What you are asked to do
Reproduce the complete set of records exactly. No picture is to appear in the copy.

Dataset records
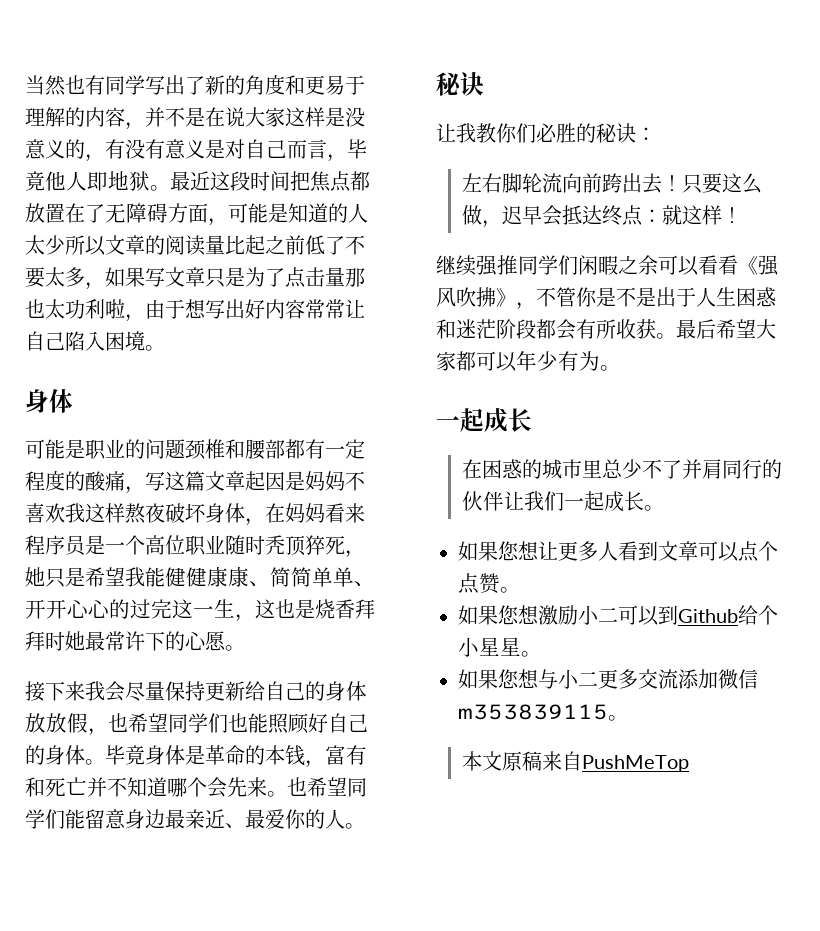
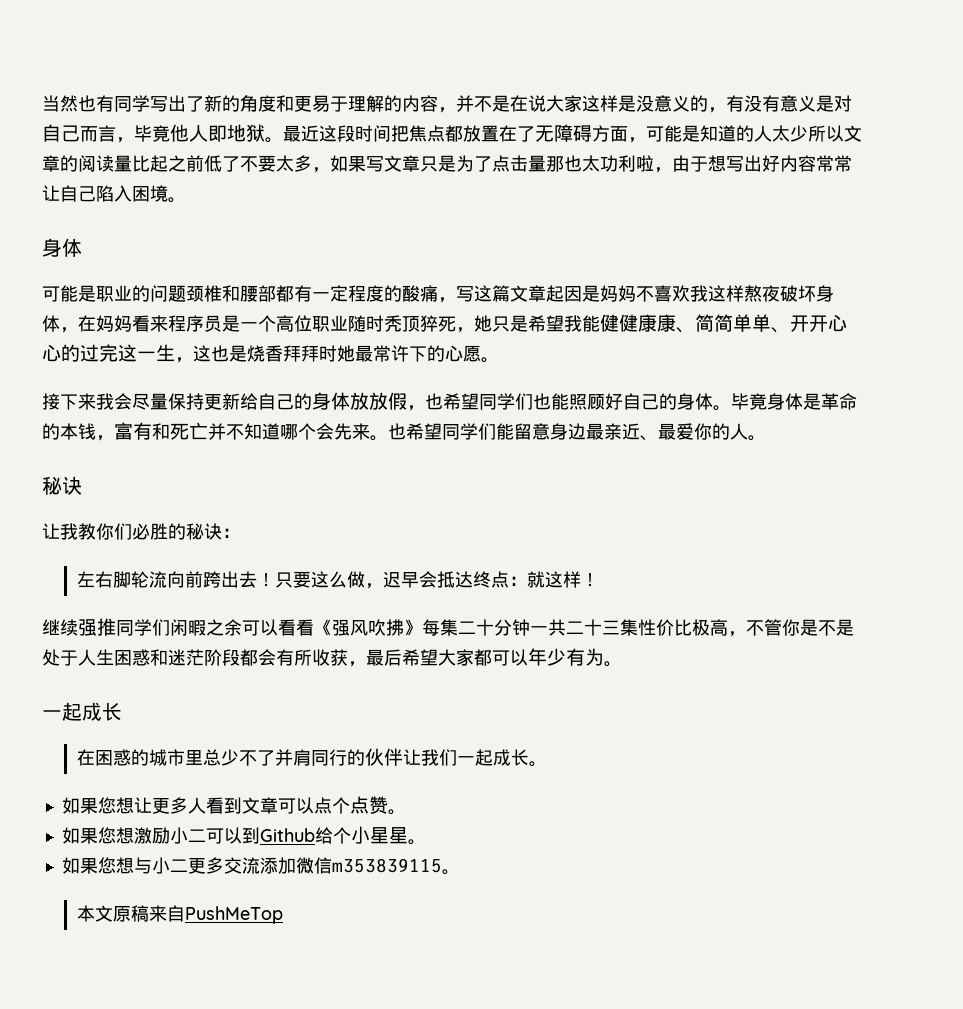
(516, 297) none -> [422,619,728,636] 每集二十分钟一共二十三集性价比极高
[656,287,676,307] 出 -> [42,649,60,666] 处
[656,333,676,339] 。 -> [348,661,366,667] ，

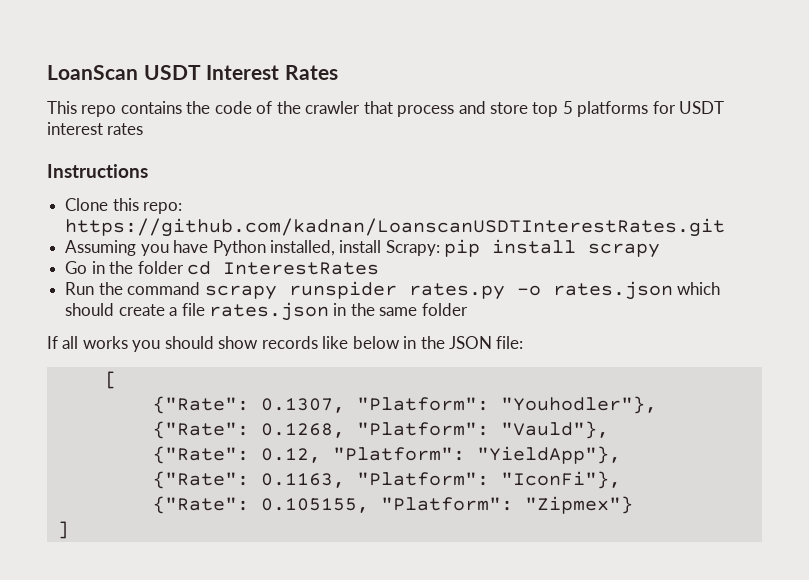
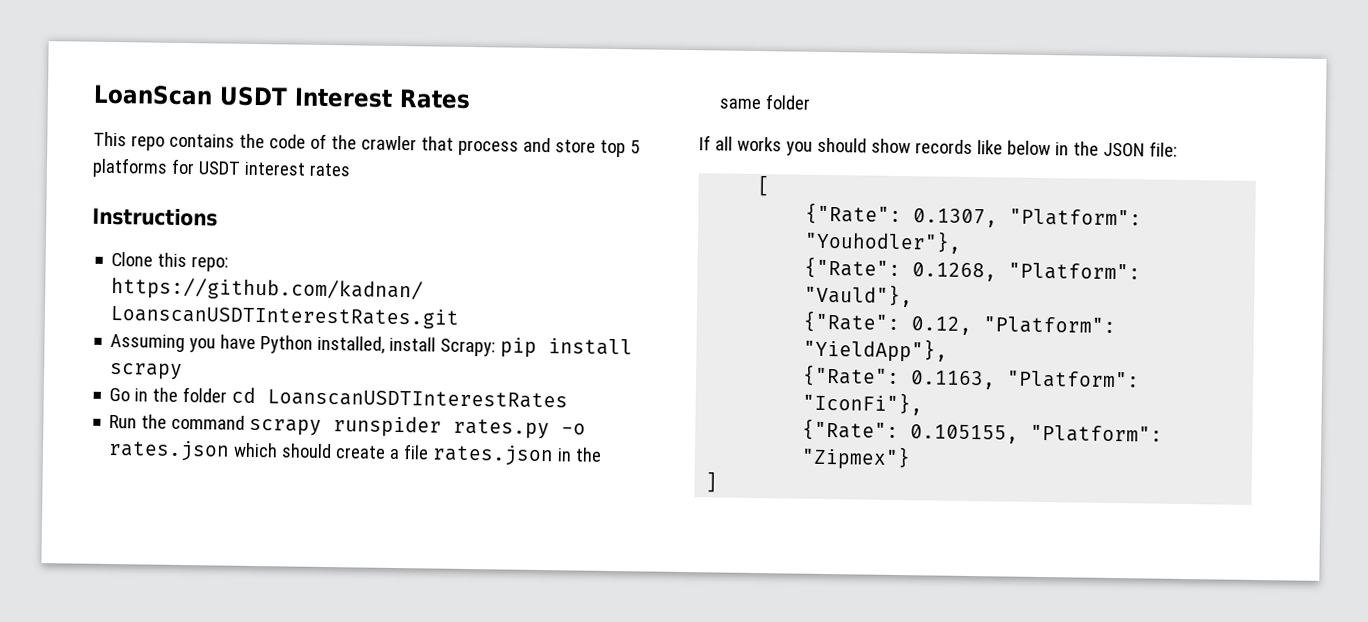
[222,262,379,275] InterestRates -> [267,389,569,409] LoanscanUSDTInterestRates

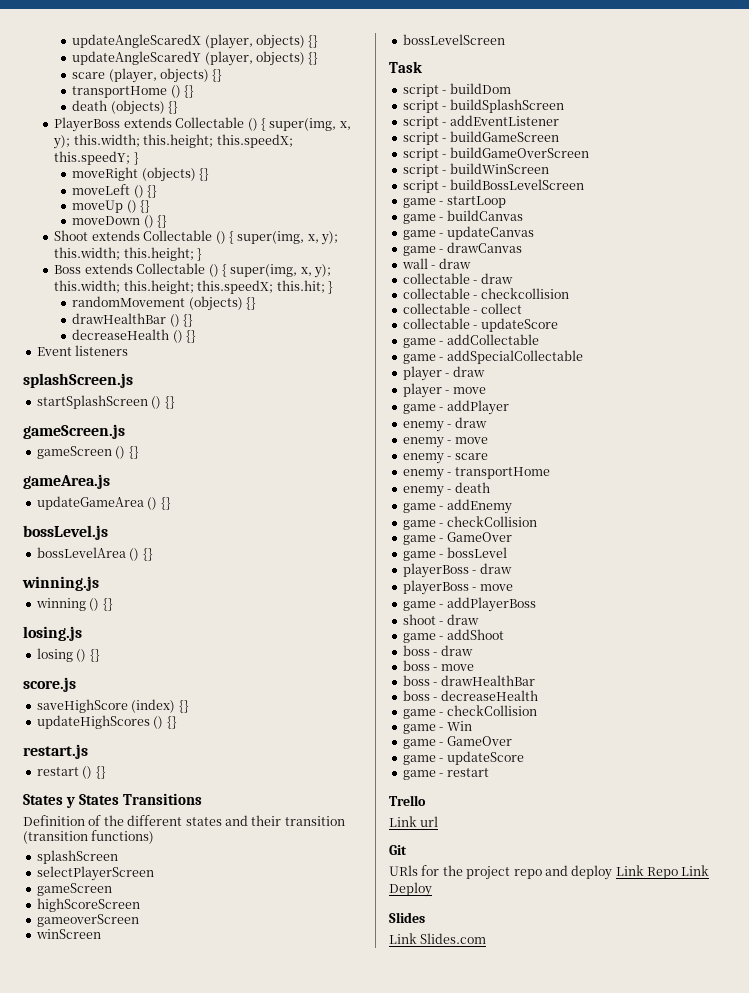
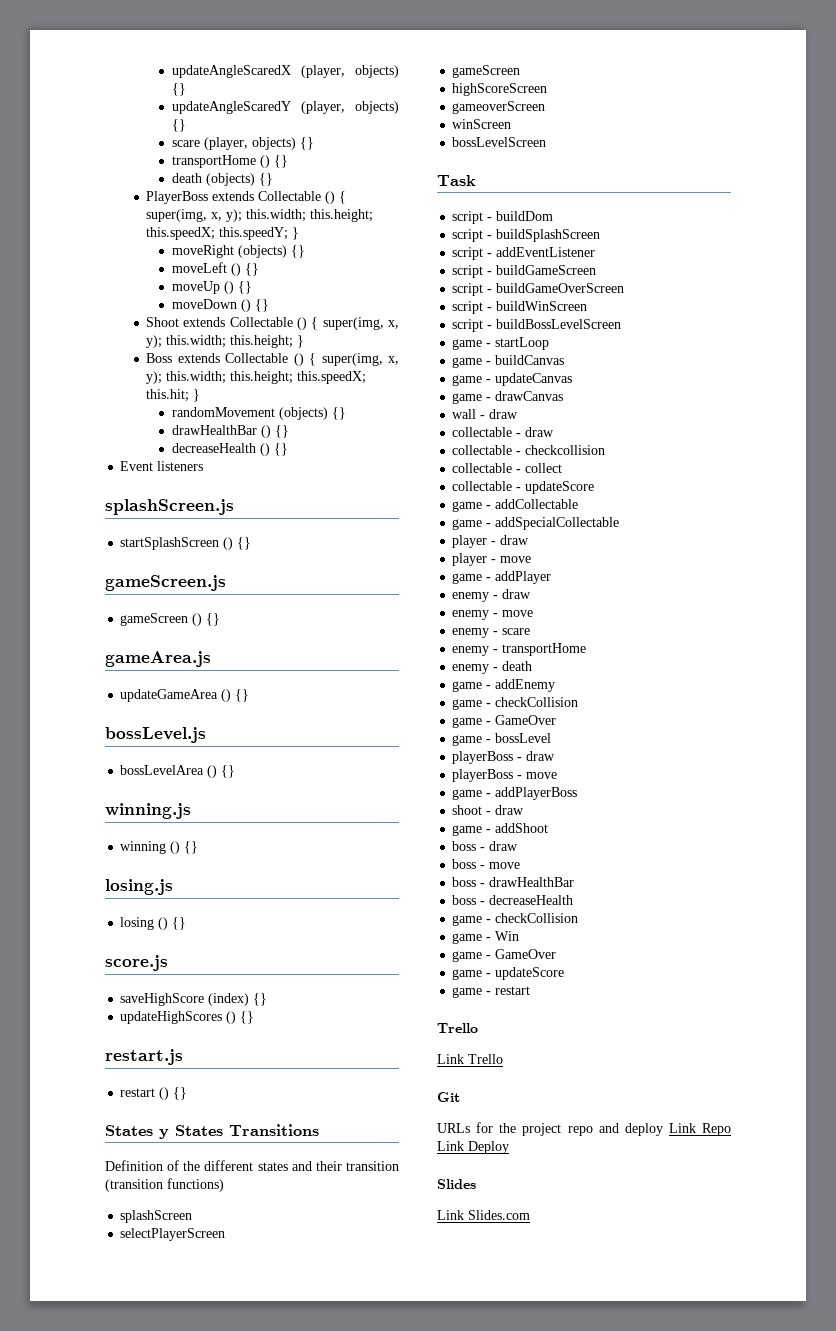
[420,816,439,827] url -> [468,1054,503,1064] Trello
[389,865,418,876] URls -> [437,1123,470,1133] URLs

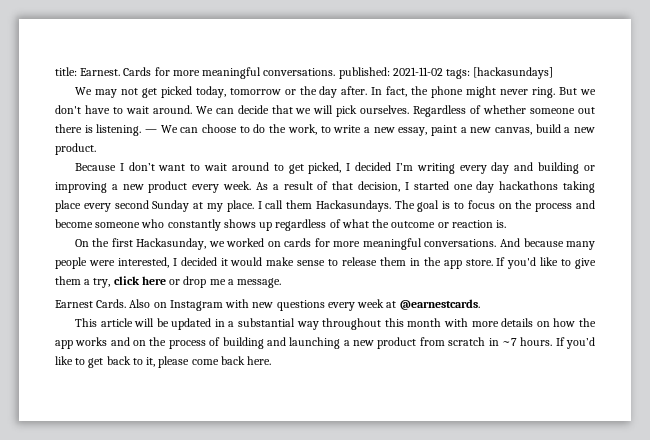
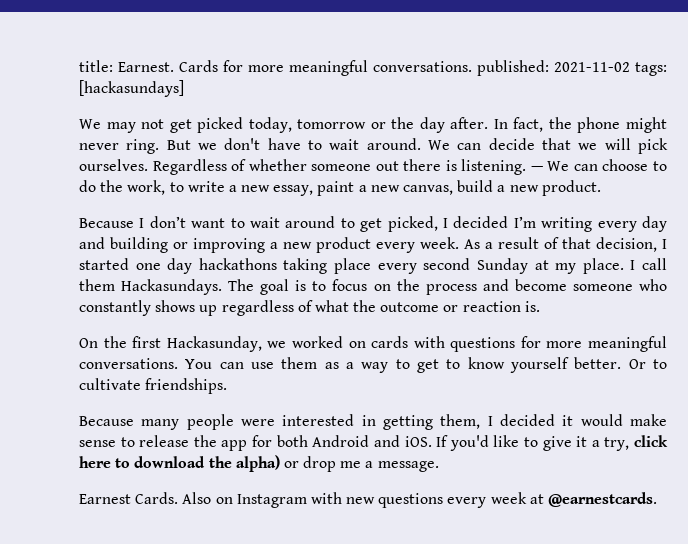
[314,238,595,250] [55,257,169,269] for more meaningful conversations. And because many people were interested, -> [413,336,667,352] [79,357,667,373] [79,378,228,394] [79,414,481,430] with questions for more meaningful conversations. You can use them as a way to get to know yourself better. Or to cultivate friendships. // Because many people were interested in getting them,
[379,257,493,269] them in the app store. -> [193,435,432,451] the app for both Android and iOS.
[55,276,81,285] them -> [576,436,588,447] it
(166, 280) none -> [115,455,280,472] to download the alpha)
[74,318,596,330] [55,337,595,349] [55,356,272,368] // This article will be updated in a substantial way throughout this month with more details on how the app works and on the process of building and launching a new product from scratch in ~7 hours. If you’d like to get back to it, please come back here. -> (658, 499) none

Written solution
(516, 297) none -> [422,619,728,636] 每集二十分钟一共二十三集性价比极高
[656,287,676,307] 出 -> [42,649,60,666] 处
[656,333,676,339] 。 -> [348,661,366,667] ，

[222,262,379,275] InterestRates -> [267,389,569,409] LoanscanUSDTInterestRates

[420,816,439,827] url -> [468,1054,503,1064] Trello
[389,865,418,876] URls -> [437,1123,470,1133] URLs

[314,238,595,250] [55,257,169,269] for more meaningful conversations. And because many people were interested, -> [413,336,667,352] [79,357,667,373] [79,378,228,394] [79,414,481,430] with questions for more meaningful conversations. You can use them as a way to get to know yourself better. Or to cultivate friendships. // Because many people were interested in getting them,
[379,257,493,269] them in the app store. -> [193,435,432,451] the app for both Android and iOS.
[55,276,81,285] them -> [576,436,588,447] it
(166, 280) none -> [115,455,280,472] to download the alpha)
[74,318,596,330] [55,337,595,349] [55,356,272,368] // This article will be updated in a substantial way throughout this month with more details on how the app works and on the process of building and launching a new product from scratch in ~7 hours. If you’d like to get back to it, please come back here. -> (658, 499) none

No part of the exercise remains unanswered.